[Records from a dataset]

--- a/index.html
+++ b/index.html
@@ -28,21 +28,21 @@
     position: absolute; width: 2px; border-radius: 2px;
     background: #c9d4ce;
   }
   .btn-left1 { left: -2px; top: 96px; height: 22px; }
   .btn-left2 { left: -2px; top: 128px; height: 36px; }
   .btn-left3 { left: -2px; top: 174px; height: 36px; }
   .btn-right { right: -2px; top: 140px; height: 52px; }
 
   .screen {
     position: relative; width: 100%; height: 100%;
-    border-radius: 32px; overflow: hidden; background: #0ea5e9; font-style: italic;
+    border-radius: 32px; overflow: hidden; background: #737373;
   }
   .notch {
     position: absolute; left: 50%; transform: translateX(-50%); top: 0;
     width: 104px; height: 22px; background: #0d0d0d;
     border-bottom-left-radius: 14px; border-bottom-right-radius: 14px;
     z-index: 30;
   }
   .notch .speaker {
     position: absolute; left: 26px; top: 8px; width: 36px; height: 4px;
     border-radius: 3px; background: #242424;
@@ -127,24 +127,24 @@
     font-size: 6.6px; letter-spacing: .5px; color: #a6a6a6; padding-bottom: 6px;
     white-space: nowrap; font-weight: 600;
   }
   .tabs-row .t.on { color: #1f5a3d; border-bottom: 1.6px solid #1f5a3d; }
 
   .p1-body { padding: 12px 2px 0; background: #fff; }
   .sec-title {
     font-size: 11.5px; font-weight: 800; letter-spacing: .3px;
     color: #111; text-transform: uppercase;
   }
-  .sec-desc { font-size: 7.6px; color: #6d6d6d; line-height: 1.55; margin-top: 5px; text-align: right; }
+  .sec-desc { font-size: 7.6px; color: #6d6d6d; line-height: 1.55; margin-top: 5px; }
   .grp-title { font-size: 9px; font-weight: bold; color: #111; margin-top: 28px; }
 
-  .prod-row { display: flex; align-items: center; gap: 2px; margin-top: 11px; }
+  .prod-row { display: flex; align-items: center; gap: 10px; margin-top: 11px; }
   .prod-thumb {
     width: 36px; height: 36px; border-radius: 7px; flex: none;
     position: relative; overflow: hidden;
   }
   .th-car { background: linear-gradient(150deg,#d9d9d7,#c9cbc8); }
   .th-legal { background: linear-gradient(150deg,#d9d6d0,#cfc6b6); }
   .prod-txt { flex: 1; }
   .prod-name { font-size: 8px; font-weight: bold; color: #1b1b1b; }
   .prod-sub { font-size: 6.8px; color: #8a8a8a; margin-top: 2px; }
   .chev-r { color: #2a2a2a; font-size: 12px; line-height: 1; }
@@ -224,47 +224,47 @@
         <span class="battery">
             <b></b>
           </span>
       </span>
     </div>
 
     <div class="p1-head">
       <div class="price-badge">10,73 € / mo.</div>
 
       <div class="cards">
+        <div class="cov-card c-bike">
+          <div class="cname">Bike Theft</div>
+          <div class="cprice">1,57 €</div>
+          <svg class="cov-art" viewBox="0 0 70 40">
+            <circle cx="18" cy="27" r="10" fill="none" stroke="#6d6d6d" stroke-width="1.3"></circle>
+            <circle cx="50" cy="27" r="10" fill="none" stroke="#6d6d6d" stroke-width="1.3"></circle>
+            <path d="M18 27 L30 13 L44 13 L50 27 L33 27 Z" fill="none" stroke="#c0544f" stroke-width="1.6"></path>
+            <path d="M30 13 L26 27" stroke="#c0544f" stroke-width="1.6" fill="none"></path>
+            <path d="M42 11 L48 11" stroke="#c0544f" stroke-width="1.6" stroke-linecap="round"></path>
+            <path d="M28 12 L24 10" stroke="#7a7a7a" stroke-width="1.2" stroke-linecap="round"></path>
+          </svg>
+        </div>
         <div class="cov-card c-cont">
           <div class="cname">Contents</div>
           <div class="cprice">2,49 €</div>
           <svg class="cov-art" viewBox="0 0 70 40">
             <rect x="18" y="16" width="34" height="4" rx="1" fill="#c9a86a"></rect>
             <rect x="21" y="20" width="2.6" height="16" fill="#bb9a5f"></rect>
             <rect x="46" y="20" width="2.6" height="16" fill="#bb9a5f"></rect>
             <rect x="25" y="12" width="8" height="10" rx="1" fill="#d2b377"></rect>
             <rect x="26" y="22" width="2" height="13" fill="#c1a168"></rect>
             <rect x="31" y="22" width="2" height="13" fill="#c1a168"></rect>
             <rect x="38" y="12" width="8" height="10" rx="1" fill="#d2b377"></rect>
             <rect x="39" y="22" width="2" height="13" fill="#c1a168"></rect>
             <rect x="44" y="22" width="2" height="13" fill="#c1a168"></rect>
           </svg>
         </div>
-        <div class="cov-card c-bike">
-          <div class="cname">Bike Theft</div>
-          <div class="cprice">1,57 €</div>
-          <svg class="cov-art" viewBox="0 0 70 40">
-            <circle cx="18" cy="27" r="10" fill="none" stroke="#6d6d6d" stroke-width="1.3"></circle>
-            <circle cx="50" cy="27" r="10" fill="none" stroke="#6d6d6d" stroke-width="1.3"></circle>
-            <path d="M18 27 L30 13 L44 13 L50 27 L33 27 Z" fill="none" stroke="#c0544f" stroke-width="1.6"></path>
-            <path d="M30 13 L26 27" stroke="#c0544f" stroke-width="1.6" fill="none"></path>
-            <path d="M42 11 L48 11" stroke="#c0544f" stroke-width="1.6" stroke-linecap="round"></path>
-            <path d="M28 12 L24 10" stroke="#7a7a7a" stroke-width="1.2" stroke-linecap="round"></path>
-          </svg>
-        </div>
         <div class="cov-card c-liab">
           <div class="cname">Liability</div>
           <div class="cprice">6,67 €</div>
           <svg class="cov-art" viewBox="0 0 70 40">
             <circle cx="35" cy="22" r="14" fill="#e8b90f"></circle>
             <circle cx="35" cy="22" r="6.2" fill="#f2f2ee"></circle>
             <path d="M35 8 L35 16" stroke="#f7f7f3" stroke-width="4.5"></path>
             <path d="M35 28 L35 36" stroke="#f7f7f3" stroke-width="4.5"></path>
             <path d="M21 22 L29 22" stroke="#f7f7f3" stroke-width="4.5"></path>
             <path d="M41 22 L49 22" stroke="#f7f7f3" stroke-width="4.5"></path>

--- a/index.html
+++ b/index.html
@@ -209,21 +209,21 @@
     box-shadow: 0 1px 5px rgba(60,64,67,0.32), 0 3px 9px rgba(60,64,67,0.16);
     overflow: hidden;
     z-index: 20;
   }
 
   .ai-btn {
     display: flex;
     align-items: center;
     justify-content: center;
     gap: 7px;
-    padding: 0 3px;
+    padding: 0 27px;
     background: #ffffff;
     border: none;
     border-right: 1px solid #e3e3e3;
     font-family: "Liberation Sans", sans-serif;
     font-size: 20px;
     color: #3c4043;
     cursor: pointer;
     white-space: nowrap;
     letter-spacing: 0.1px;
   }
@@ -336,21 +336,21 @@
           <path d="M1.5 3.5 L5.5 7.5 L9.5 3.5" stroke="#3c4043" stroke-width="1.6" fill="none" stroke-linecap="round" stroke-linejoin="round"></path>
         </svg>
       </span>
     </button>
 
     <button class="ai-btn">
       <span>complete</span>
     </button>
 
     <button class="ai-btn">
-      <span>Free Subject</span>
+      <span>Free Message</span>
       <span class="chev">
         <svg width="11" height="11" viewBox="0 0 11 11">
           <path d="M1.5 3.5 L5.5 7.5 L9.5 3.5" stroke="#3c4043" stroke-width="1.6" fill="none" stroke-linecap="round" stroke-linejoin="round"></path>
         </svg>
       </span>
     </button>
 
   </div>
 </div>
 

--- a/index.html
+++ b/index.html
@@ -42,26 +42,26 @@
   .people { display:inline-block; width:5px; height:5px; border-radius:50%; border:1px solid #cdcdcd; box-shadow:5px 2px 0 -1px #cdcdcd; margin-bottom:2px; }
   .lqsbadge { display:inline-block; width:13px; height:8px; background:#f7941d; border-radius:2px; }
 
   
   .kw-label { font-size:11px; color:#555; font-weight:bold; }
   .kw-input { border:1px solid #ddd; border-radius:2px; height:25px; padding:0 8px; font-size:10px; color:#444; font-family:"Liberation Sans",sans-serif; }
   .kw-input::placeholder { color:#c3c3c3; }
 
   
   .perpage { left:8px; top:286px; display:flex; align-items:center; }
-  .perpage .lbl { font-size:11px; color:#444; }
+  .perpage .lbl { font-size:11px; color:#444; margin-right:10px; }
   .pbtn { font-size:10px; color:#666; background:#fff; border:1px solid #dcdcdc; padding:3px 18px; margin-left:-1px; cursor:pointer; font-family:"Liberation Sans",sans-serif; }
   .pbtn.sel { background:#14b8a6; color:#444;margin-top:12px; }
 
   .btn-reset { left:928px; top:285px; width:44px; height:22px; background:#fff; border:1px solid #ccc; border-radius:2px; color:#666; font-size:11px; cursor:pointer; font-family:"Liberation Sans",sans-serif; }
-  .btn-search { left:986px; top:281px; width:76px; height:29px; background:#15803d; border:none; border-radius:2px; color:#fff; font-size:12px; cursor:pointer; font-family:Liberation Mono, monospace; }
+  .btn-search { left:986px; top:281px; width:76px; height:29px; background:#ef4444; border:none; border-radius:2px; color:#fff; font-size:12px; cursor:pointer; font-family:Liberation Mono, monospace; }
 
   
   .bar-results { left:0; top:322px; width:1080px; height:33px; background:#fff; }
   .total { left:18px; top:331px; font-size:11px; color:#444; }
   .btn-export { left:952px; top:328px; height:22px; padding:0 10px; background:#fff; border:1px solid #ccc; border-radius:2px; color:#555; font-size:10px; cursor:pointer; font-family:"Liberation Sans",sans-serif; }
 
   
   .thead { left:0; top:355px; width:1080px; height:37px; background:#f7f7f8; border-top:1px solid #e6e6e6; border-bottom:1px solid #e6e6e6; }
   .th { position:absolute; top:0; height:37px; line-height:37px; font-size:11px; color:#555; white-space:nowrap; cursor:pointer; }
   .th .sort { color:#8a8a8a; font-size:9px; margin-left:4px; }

• **WORK TO BE COMPLETED**: Could you reproduce exactly the lines of the entries above, from the one with "-28,21 +28,21 @@" through the one with "-2px; top: 140px;", and nothing else?

• **SOLUTION TO THIS TASK**:
@@ -28,21 +28,21 @@
     position: absolute; width: 2px; border-radius: 2px;
     background: #c9d4ce;
   }
   .btn-left1 { left: -2px; top: 96px; height: 22px; }
   .btn-left2 { left: -2px; top: 128px; height: 36px; }
   .btn-left3 { left: -2px; top: 174px; height: 36px; }
   .btn-right { right: -2px; top: 140px; height: 52px; }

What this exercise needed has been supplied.